Whether you’re a marketer, a startup founder or just randomly made it to my blog that you’re here implies you are almost certainly a “tech adopter” on some level. As such you’re probably the first to get the new app, the first to have bought into Prime & Shop Runner so you can get it faster and you’re not afraid to have a car shipped to your house — the same is true of everyone who makes digital solutions.

Thus what we’re seeing in these articles and from shopper comments all over the web shouldn’t come as a shock… We’ve got digital departments with world class leaders building great campaigns and tools but almost always to drive to their channel’s P&L or localized goals…  We’ve got tons of fantastic startups out there but when they think commerce, most stop a web option. We’ve got a debate over the value of stores, the effect of showrooming yet few have connected one with the other for a demo or a local shipping [hey Best Buy: geek squad should deliver, store to door].

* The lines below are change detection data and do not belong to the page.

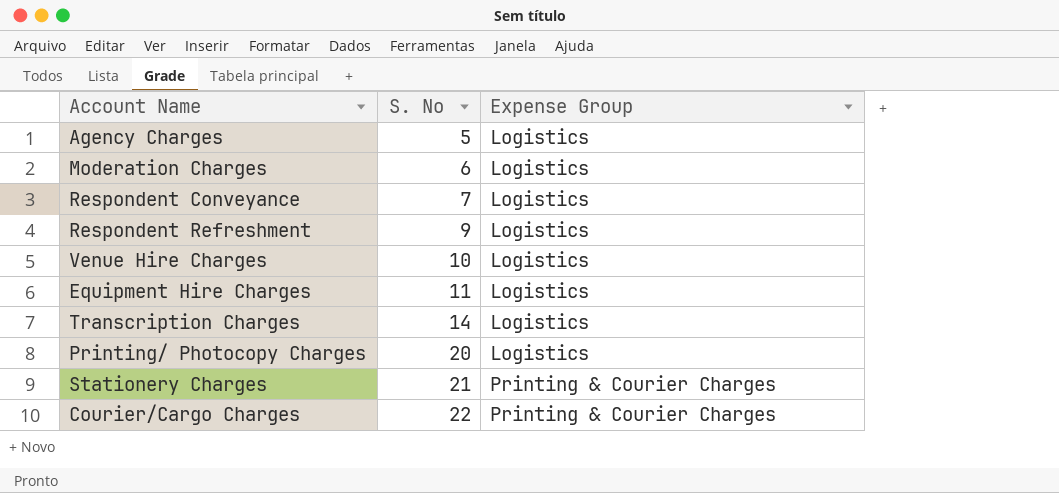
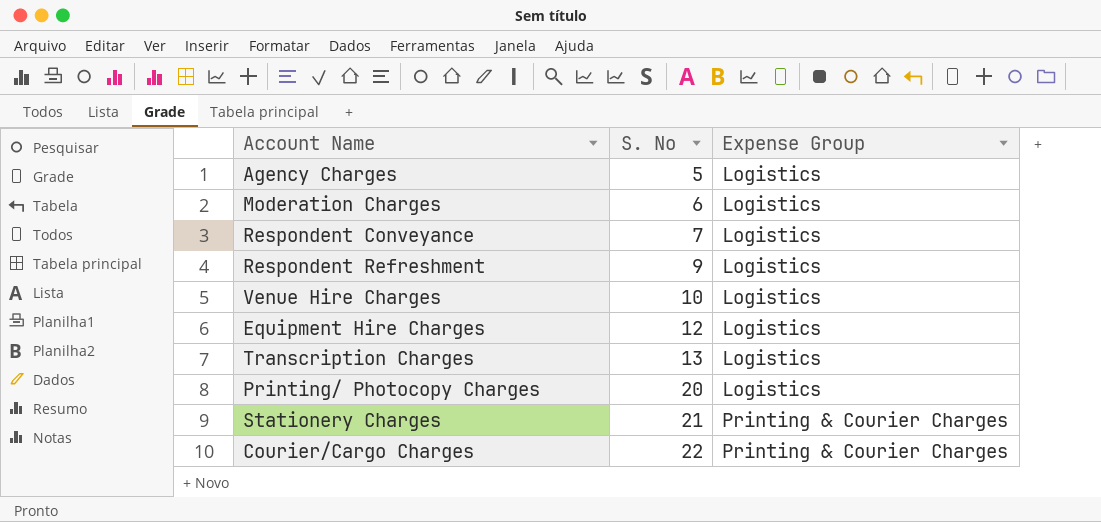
Equipment Hire Charges | S. No: 11 -> 12
Transcription Charges | S. No: 14 -> 13

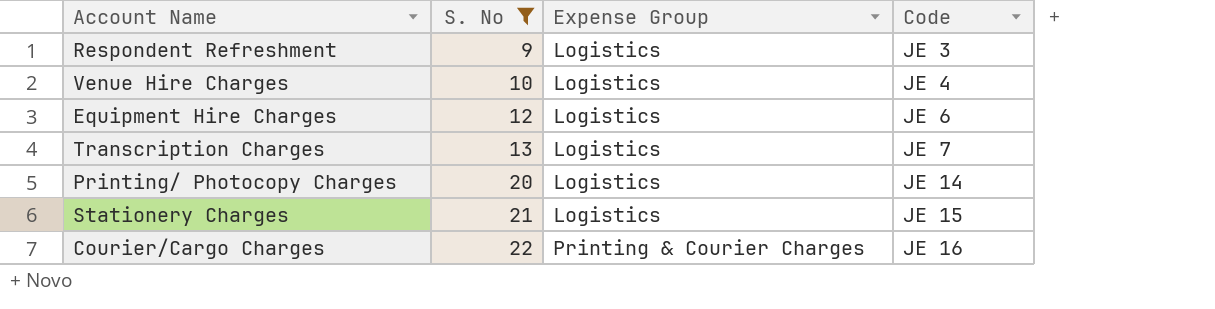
filter: none -> S. No >= 9
column Code | position: none -> 4
Stationery Charges | Expense Group: Printing & Courier Charges -> Logistics

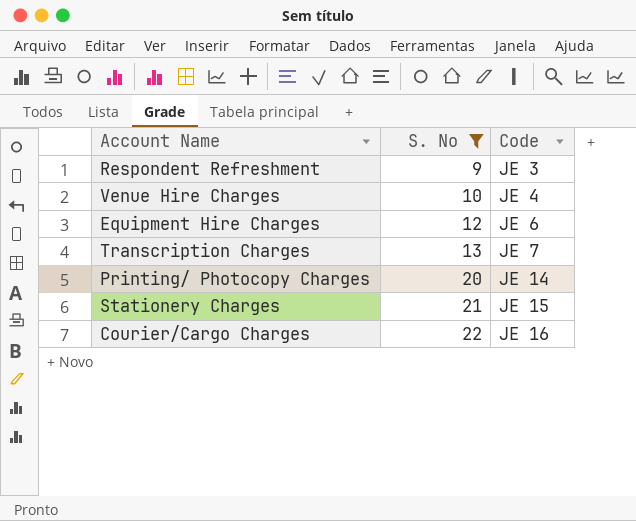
column Expense Group | position: 3 -> none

In the past few months I’ve see this gap emerge right infront of me with Giftery.me… We built a site for gift shopping and we started the entire thing with 100% digital purchasing options only… like consumers would never want to buy a gift in a store last minute [hah]. It’s a hard world to back out of, to attribute sales, to bridge the gap, but it’s obviously what’s expected by, well, everyone because no one really shops entirely online or off.

It’s not about retail OR etail, it’s thinking retail + etail

There’s no doubt that ecommerce is the way of the future but while I once advocated that future was everyone buying nearly everything online, more and more it’s clear that the future is everyone using digital to buy. Mobile to compare and research. Social to validate and discuss. Ecomm to order or reserve or hold and see locally. There’s simply more value in thinking about how to use one side to bridge the weakness of the other and vice-verse.

Turning back to the numbers depending on the sector somewhere between 8 and 15% of sales probably happen online now…. sure some categories like consumer electronics are projected to skyrocket from there but today, and even “tomorrow” the “direct” sales opportunity is still small potatoes compared to the “influence” opportunity for digital on all of sales. After all, the channel is just a purchasing point.